Marion Bataillard : sujet zéro
Au point de départ de la démarche de Marion Bataillard pourrait se situer le « sujet zéro de la peinture » : un autoportrait. Celui-ci revient régulièrement dans son travail, comme une ponctuation, non pour affirmer la présence et l’aura de son autrice, ainsi que le genre du portrait en assurait l’autorité, mais pour enclencher un jeu de perceptions et d’expériences partagées. Dans ses tableaux se cristallise un temps vécu, se lit la loi des sélections et d’une mémoire fatalement parcellaire, arbitraire, muable. À la différence des peintures réalisées d’après photographies ou images glanées sur internet – devenues monnaie courante dans la peinture contemporaine –, Marion Bataillard peint d’après modèles vivants, dans son atelier, bénéficiant de la lumière parfois ingrate de la ville et des fluctuations de son environnement.
Cette prise de conscience du hors champ l’invite progressivement à une réflexion sur le dehors. De ce point de départ axé sur des portraits ou la mettant en scène dans des poses souvent absurdes, teintées d’autodérision ou de sexualité effrontée, la peintre déplace son regard vers les zones de circulation. Ce ne sont plus les figures ni leur rapport au format qui déterminent le tableau, mais les relations et les intensités qui transitent entre ces dernières. Cette évolution récente dans son travail fait de l’espace un troisième terme qui perturbe cette dualité première, en animant la composition d’un souffle salvateur.
Si sa recherche est imprégnée de la tradition picturale occidentale – que ce soit dans l’utilisation de pigments et de tempera, dont elle maîtrise tous les secrets de fabrication ou dans le détournement d’une iconographie christique, dont elle conserve les codes de structuration de l’espace –, ce sera pour mieux la compromettre aux temps présents. Ainsi la croix est-elle substituée par une poutre ou un poteau, sorte de colonne verticale qui organise et ouvre l’espace du tableau sur un autre espace. De même le thème de l’Annonciationse mue-t-il en Énonciation, affirmant par-là des gestes d’amitiés très peu thématisés dans les arts visuels.
Aussi est-ce toute la rhétorique de la hiérarchie des genres qui se trouve court-circuitée. Il ne s’agit plus de peintures d’histoire, de portraits, de scènes de genre, de paysages, ou de natures mortes, bien que tout cela à la fois.Les codes et les catégories iconographiques sont sécularisés, voire profanés, tout en conservant leur dimension sacrée. Un format retable devient le support d’un paysage vertical, une nature morte un sujet vivant, et un visage un objet comme un autre. Chacun participe sur un plan d’égalité, à l’instar du titre du tableau, à l’équation de la composition.

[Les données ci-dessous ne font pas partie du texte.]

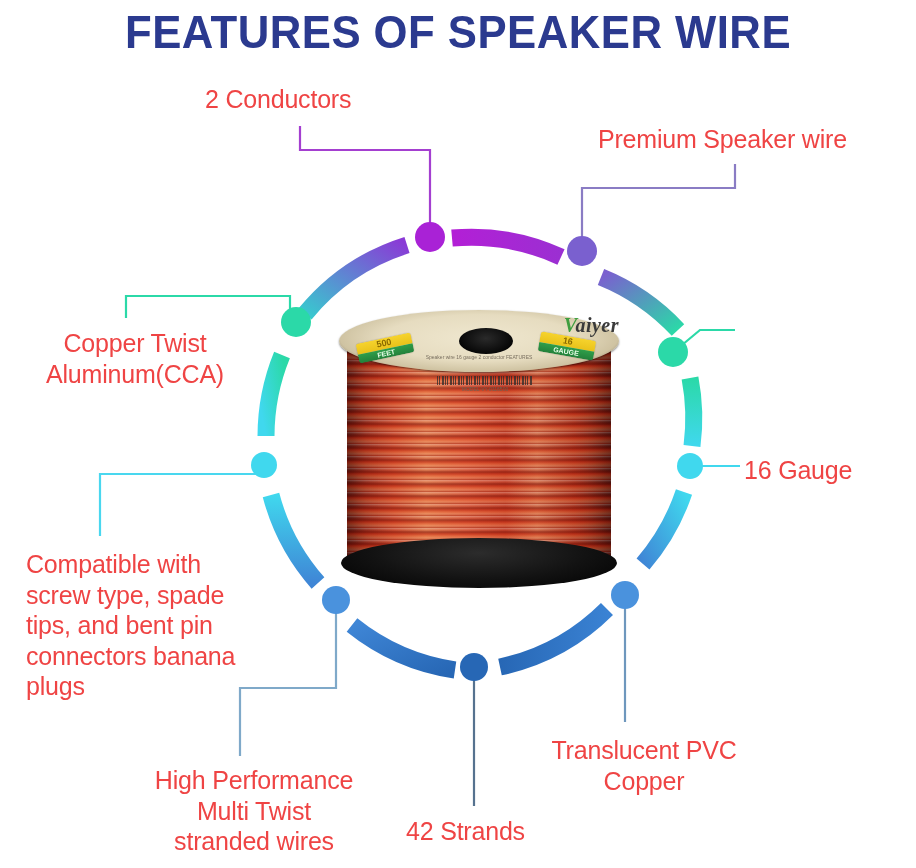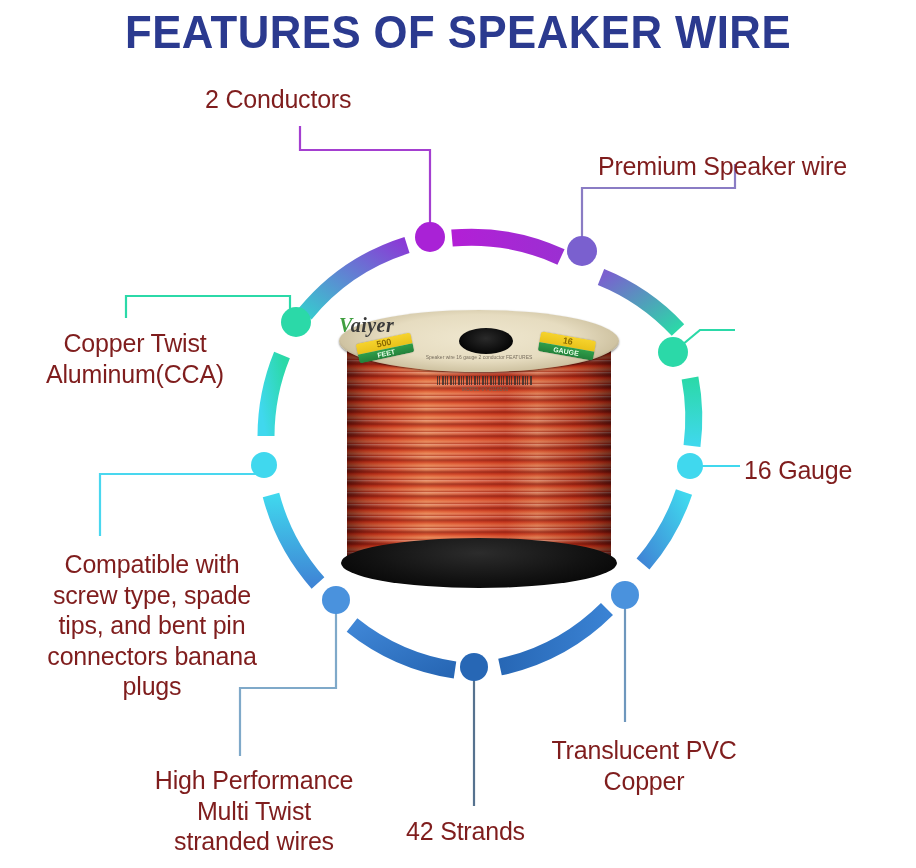"2 Conductors" .label { color: #7f1d1d -> #ef4444 }
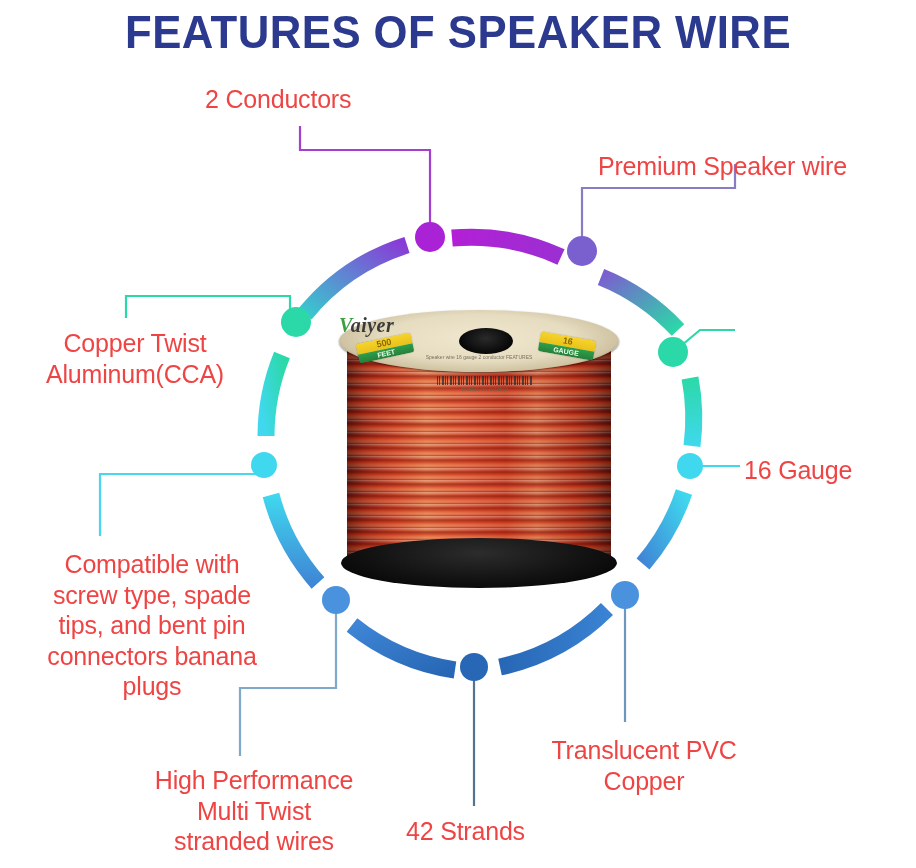"Premium Speaker wire" .lbl-premium { margin-top: 27px -> none }
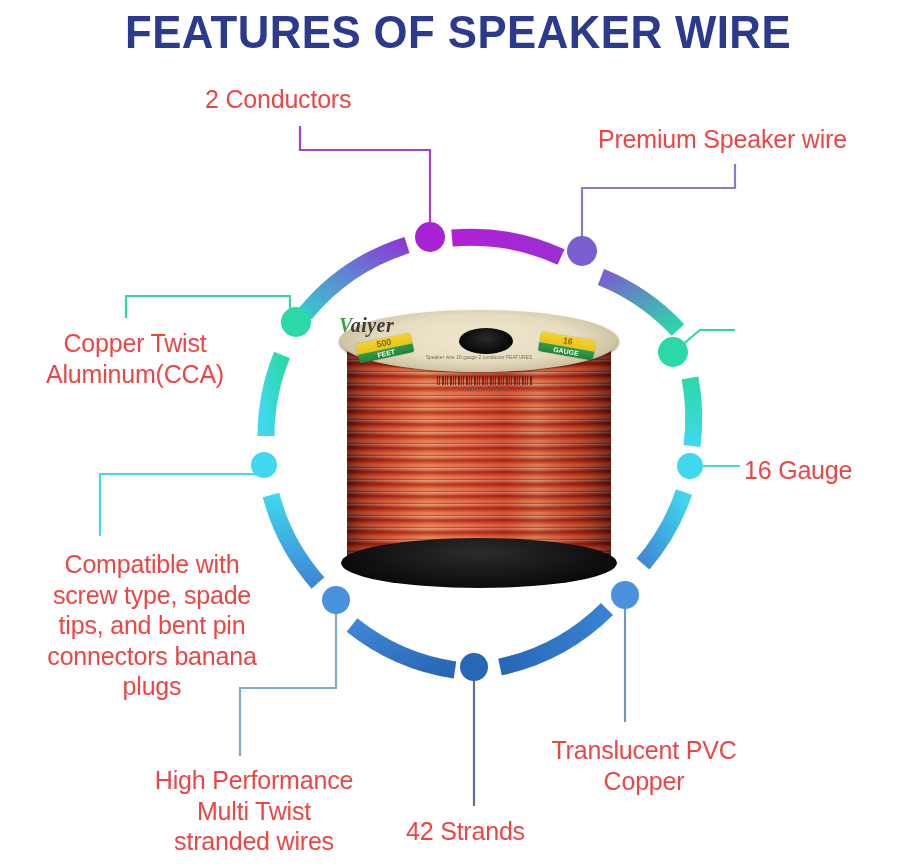"Vaiyer" .brand { text-align: left -> right }
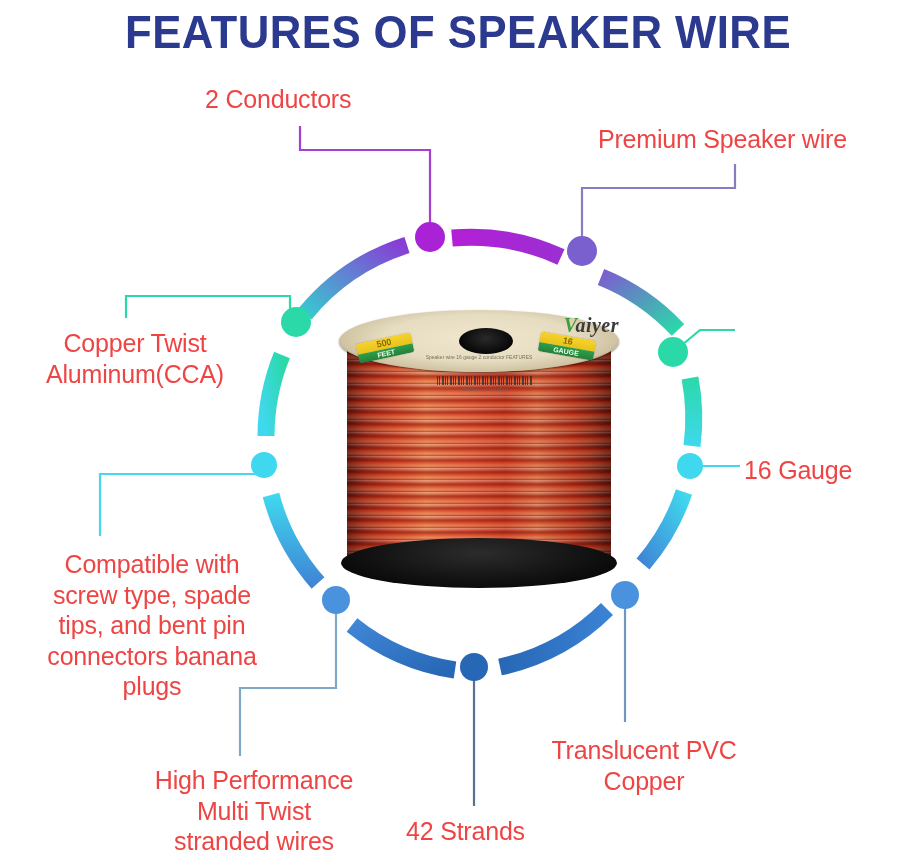"Compatible with" .lbl-compat { text-align: center -> left }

Cette volonté d’enrayer les classifications, les hiératismes ou les perspectives propres aux lois édictées pour façonner l’ordre du monde et ses subordinations fait transparaître de manière malicieuse une critique qui réaffirme la place de l’artiste dans la société et les rapports de forces qui y prospèrent. Une tension permanente se joue dans un maillage et une coprésence de tous les éléments, dessinant ce que Marion Bataillard désigne comme « un type de chorégraphie entre les corps ». De sorte que la ville apparaît désormais comme la manifestation d’un espace politique, où se négocie une certaine idée d’horizontalité et de de démocratie.Dans ces « rêveries de scènes de groupe », la relation à l’autre, aux autres, au monde est première et atteste un sentir ensemble, dont l’expérience partagée semble le véritable sujet.